So imagine a snake. You know, you normally imagine the skeleton of a snake has got a backbone and then kind of a circle of ribs forming almost a cylinder, right, So imagine that C shape of the ribs. Instead spreading out like a bird opening its wings, the ribs spread out kind of flat, and in doing this, the snake can basically double its width. But then it also undulates in an S shape as it glides with waves traveling down the length of the body, and this also helps

keep it aloft. So the whole process begins with a ballistic dive where the snake reaches off of the off of the branch, spreads its ribs and goes flat, gathers its body into an S shape, and then it begins to wriggle the S shape in large amplitude undulations. And this process allows the snake, instead of falling straight toward the ground, to glide an angle of about fifteen degrees to about thirty five degrees until it floats down at

its target destination. Speaking to the BBC for an article, Soka characterized it as sort of like the animal is swimming in air. I could see where that just seeing something like that would open the door from mystical interpretations. Yeah, you've gotta wonder if somebody saw that in ancient times, how would they not come up with some kind of dragon based on it or something. Now, of course, this is not This is not something that you would find

in Mesoamerica. So we're not saying that this snake inspired the Cutzel Coadal story or anything like that. But you can see how similar ideas of flying serpents plumed serpents might be inspired by something like this. Now, of course, every article about this research also mentions, Robert, can you guess what it also mentions in the very last paragraph of every one of these articles, snakes on a plane? No, what will we use this knowledge of analyzing snake flight

to do? Oh? Yes, well, that's that's the closing of any good science article, right, What are the practical applications? Build robots? Always says, build robots. There's so many of these. I wish we could just get more science articles that say, you know what, it's just great to study snakes, and they don't have to justify it at the end by saying we will use this knowledge one day to build weapons snakes that fly into enemy territory in ways you

can't possibly imagine. Well, But at the same time, I do understand that, you know you you want to end on a really strong aw note with the science article and and and off times. That's the future applications, that's where you find that gold. But these snakes themselves inspire all. Look this up. Watch the video as imagine this is a snake flying. I mean it's not it's not gaining out, but it's gliding tree to tree.
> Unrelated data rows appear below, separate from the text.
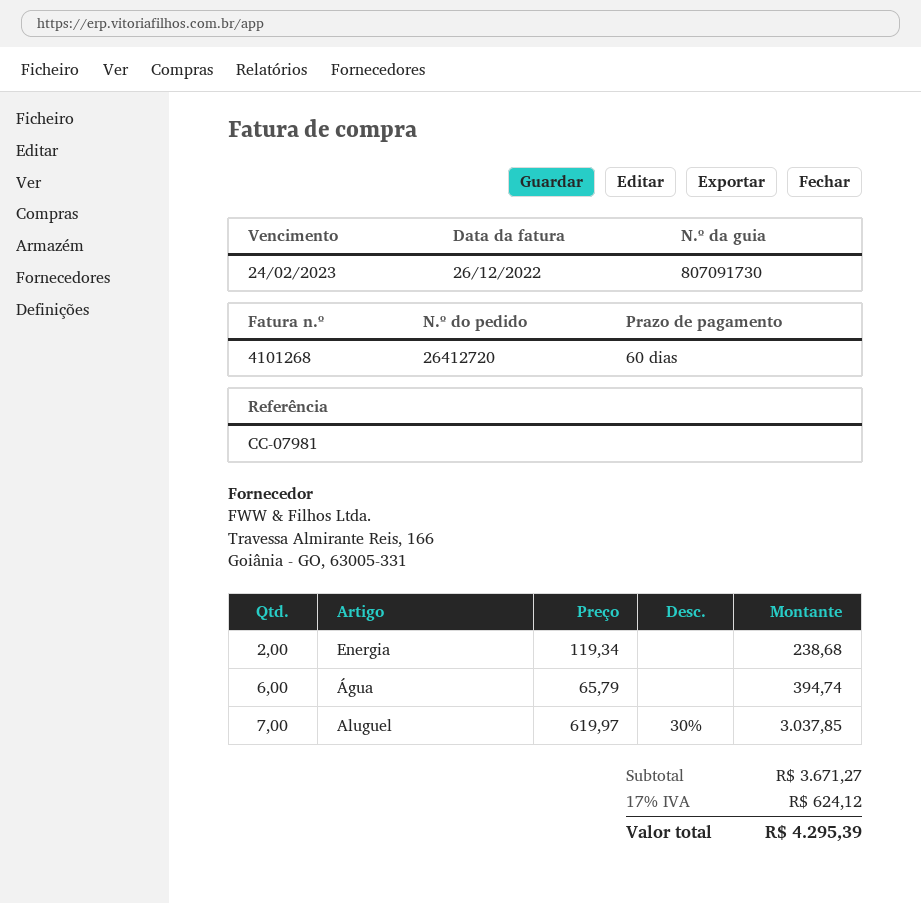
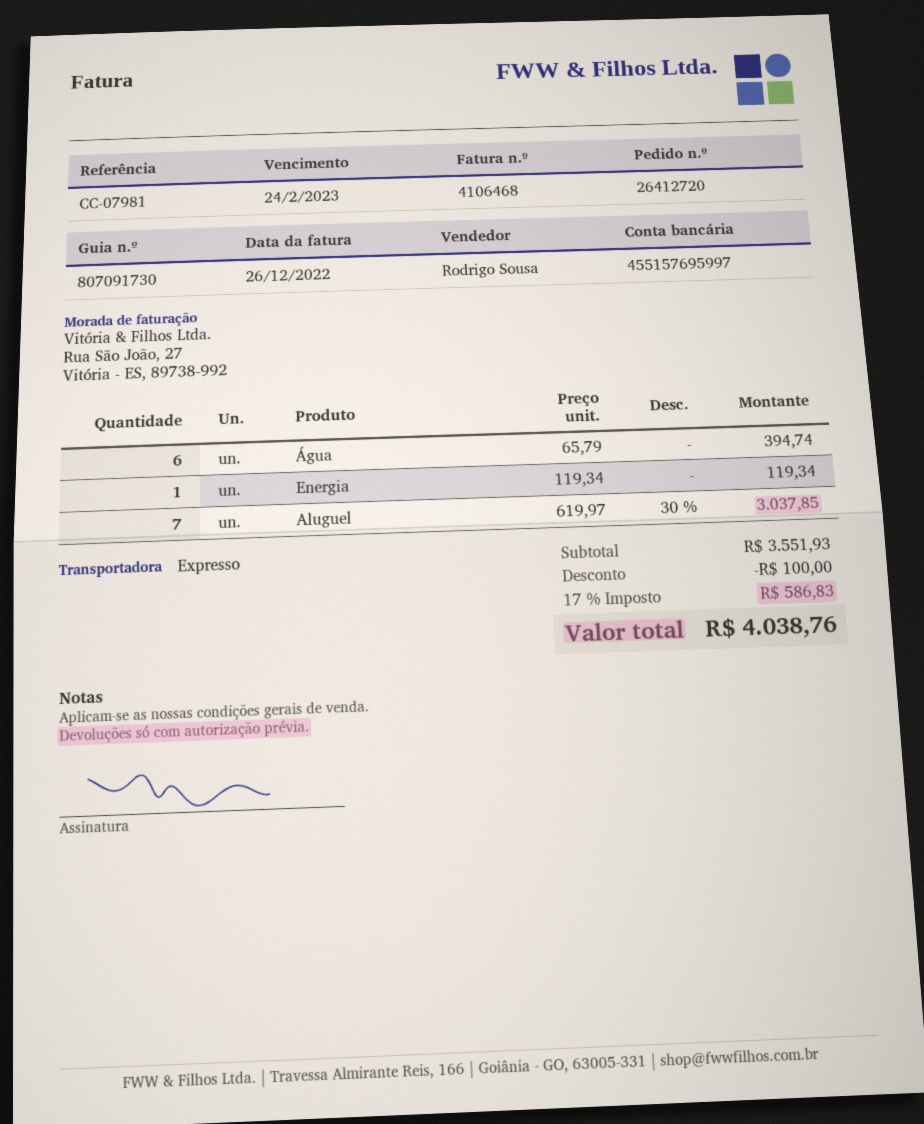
invoice number: 4101268 -> 4106468
Energia: 2 x 119.34 = 238.68 -> 1 x 119.34 = 119.34
subtotal: 3671.27 -> 3551.93
discount: none -> 100.00
tax: 17% = 624.12 -> 17% = 586.83
total: 4295.39 -> 4038.76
It's it's amazing to see. This is what's all inspiring. Not to knock people who

make robots. Making robots is great. I didn't mean to come off overly strong there. I'm all, I'm all for robots, but come on, you don't have to justify it by making robots. You could just study snakes and that'd be great. I can get behind that. One more thing, of course, to mention is that there are of course also flying lizards. Again, if you want to go in the sort of flying

reptile direction. Again, this would be gliding, not flying. But the draco lizards of the Draco genus are also found in Southeast Asia, and they've got rib flaps that fold up against the body when not in use, but they can be spread out to form a wing and allow the lizard to glide between trees. Now, the thing I was wondering is why would snakes and lizards need to glie between trees? What's useful about that? And so there

I think there are a couple of hypotheses. One is that once you're already up in a tree and you want to get in another tree, it might take less energy to glide to another tree than to climb down and climb back up. That makes sense. But then the other thing, that maybe the bigger thing, is that crossing the forest floor exposes you to large predators. The forest floor is the danger zone. Once you're up in a tree,

you're safer. So once you are in the safety of a tree, it would be much better if you could glide from tree to tree instead of having to go back down across the forest floor and maybe get picked up by a leopard along the way. Now, this might not be a factor, but it also seems like if something were perhaps following you or stalking you. Um, you know, this is a great way to escape them. From one tree to the other. You can glide and it can't if there's a monkey in the tree that wants to

eat you. You know, you can glide farther than that monkey can jump potentially. Yeah, though some of those monkeys can jump. Right, all right, we need to take a quick break. When when we come back, we will discuss the key of the beastly flyers of the ancient past, the pterosaurs. Than all right, we're back, Robert, take me to the pterosaurs. All right, Well, we're talking about one

particular terras, so we're all familiar with pterosaurs. I think at this point these are the the flying creatures of the prehistoric world, the flying lizards of the prehistoric world, not dinosaurs, right, not dinosaurs. You call him dinosaur, your

six year old will correct you. Um, I have I have had this happened before, because sometimes that you do just sort of like a like a like non scientifically, you just refer to everything from the dinosaur age as a dinosaur, and uh, yeah, it's inaccurate to call everything a dinosaur. So the the king or one of the kings of the of the pterosaurs was undisputably a creature that is that now bears the name Ketsokadalus, and you'll never guess what he's named. He's an himed after Ketsoquaddle,

the the the meso American snake god. Robert. You actually did a reading from a children's book on the podcast one time that had a great little, you know, sub story about Ketzel Coatless and it ended with this this,

I am Ketzel Coatlas. Yes, I forget the author's name offhand, but if you do a search for I am Ketzo Coatless or I am I think there's one on Diplodocus as well, but they're all, like really, they're all really good children's books about dinosaurs that do not candy coat the life and death nature of of a of a prehistar creature's life. So we're talking about as far as Ketzkatless goes. We're talking about the Cretaceous period, and we're talking about the region that is now known as North America.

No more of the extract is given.